Data excerpts:

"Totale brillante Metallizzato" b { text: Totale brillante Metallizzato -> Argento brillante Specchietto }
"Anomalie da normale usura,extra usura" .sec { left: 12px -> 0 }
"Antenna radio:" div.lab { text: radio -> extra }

* * *

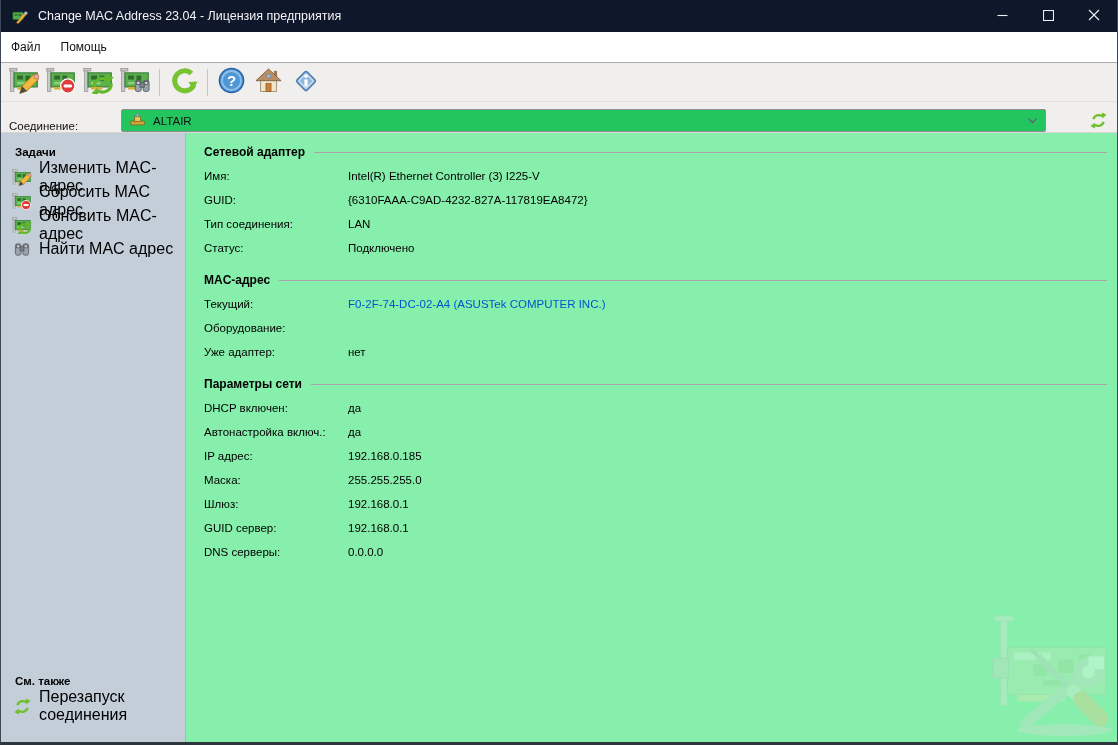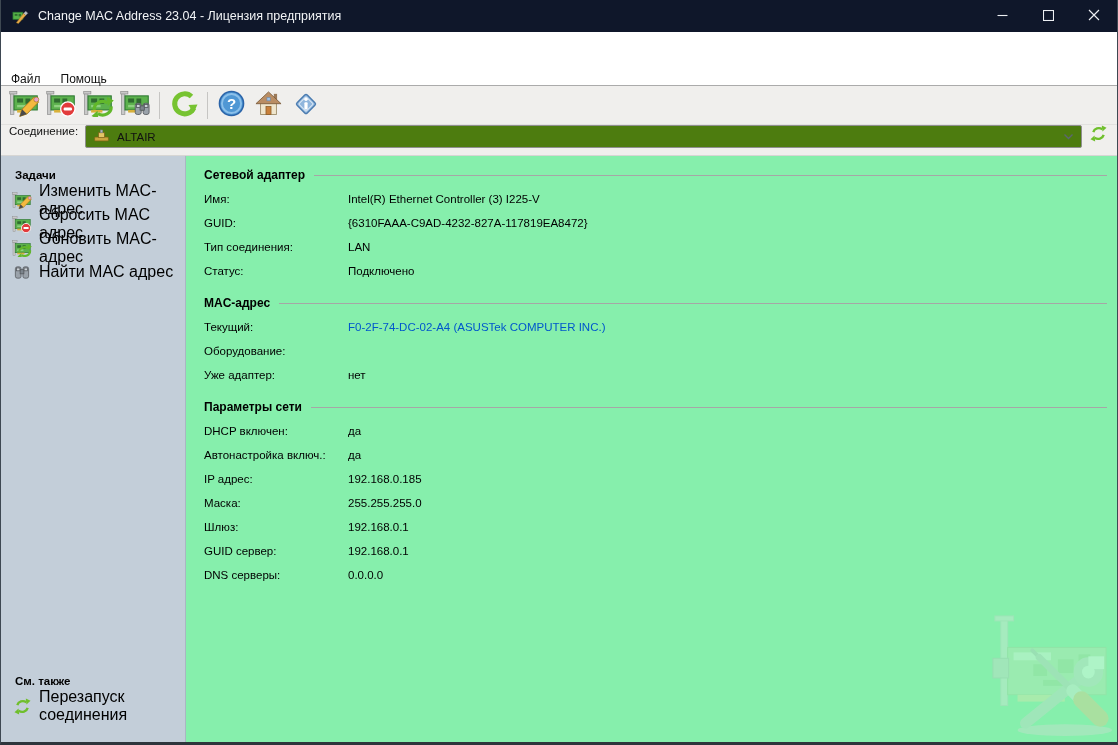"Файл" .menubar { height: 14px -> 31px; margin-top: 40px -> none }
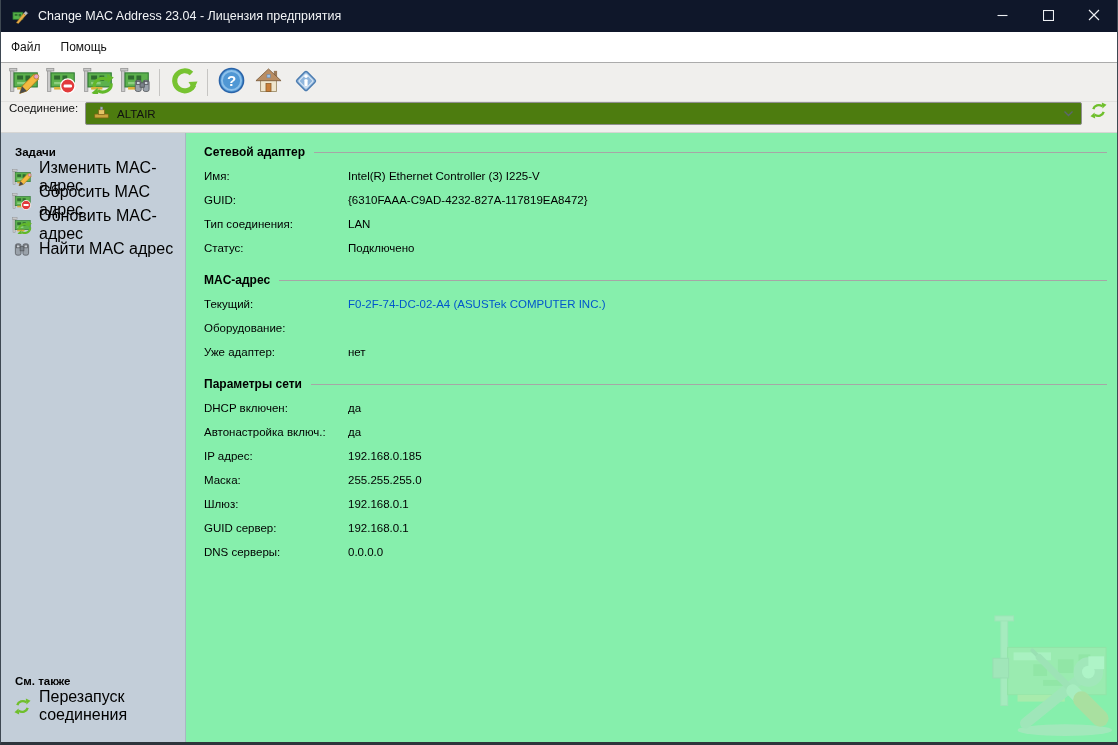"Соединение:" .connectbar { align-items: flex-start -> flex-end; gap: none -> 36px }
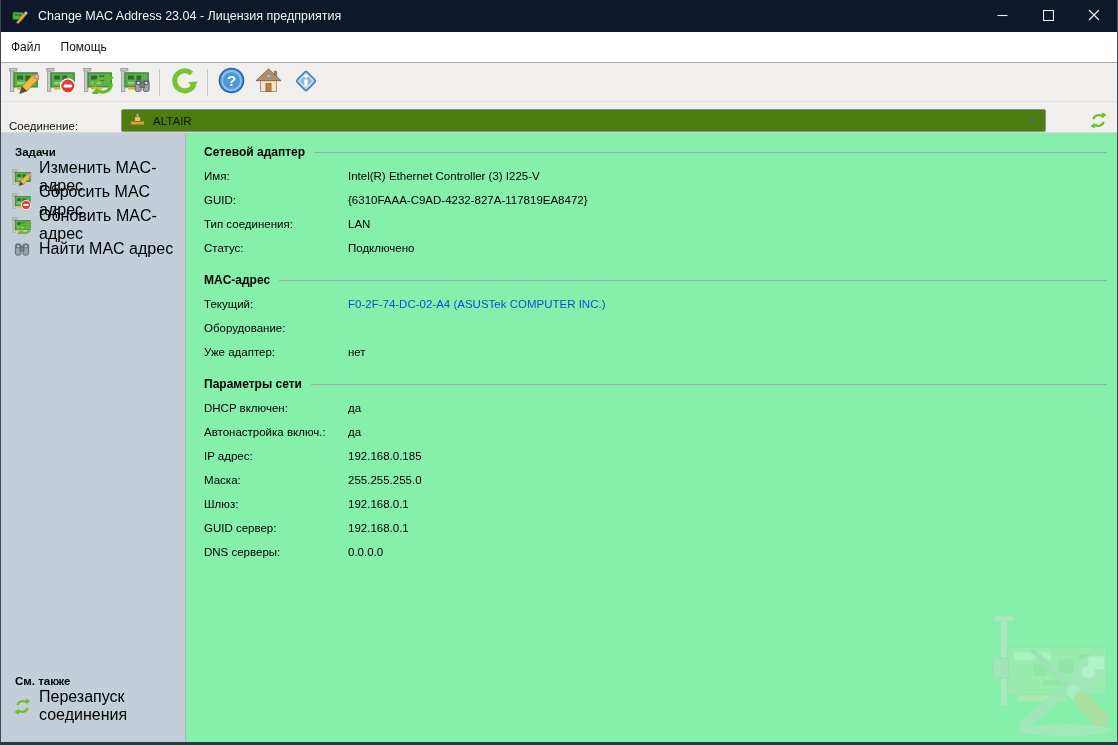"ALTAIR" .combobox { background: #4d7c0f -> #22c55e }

==

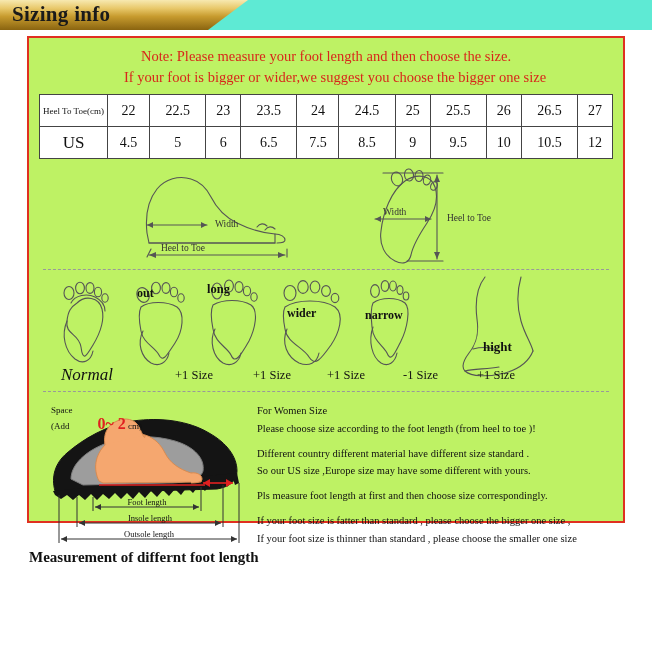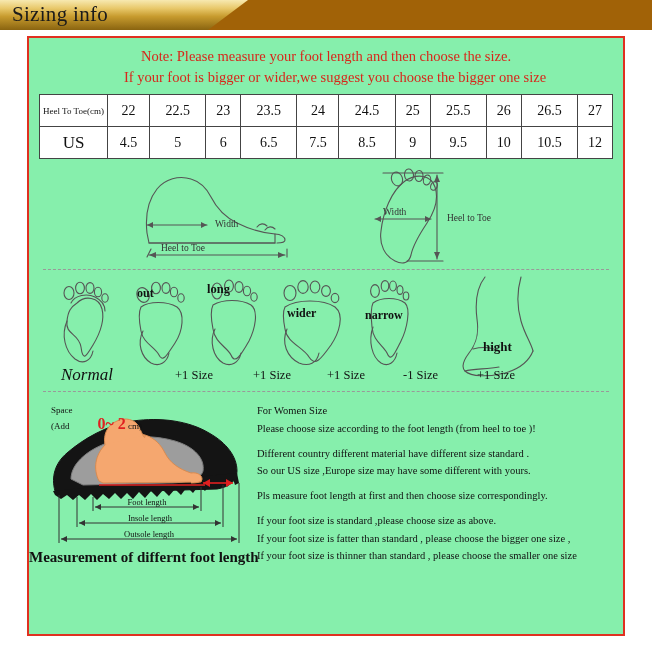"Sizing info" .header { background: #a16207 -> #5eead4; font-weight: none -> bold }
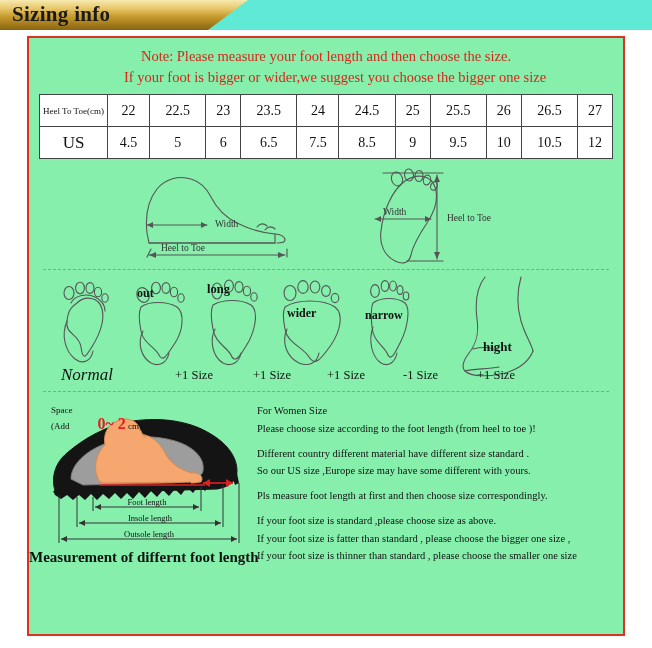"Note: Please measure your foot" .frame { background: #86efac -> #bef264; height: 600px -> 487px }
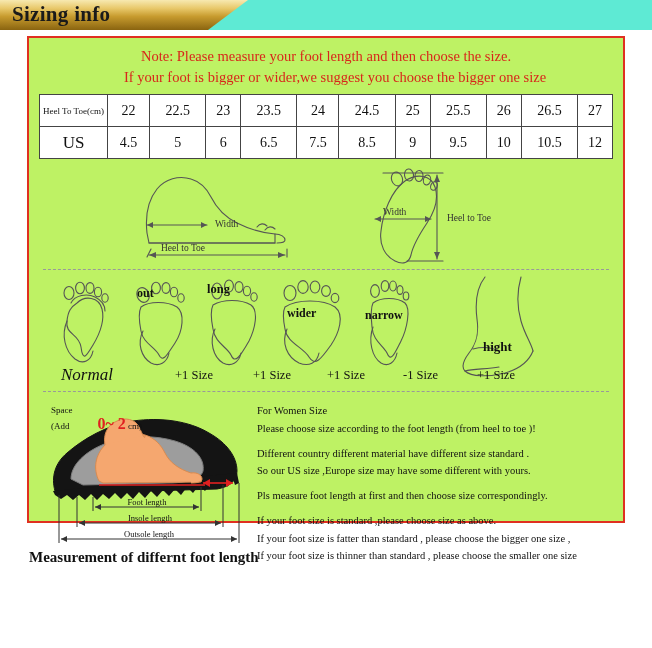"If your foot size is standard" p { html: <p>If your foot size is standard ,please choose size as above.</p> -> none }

Your objective: Your answer is the exact run of lines above from the one with "background: #a16207 ->" through the one with "html: <p>If your", both ends included, minus any picture.

Exercise output:
"Sizing info" .header { background: #a16207 -> #5eead4; font-weight: none -> bold }
"Note: Please measure your foot" .frame { background: #86efac -> #bef264; height: 600px -> 487px }
"If your foot size is standard" p { html: <p>If your foot size is standard ,please choose size as above.</p> -> none }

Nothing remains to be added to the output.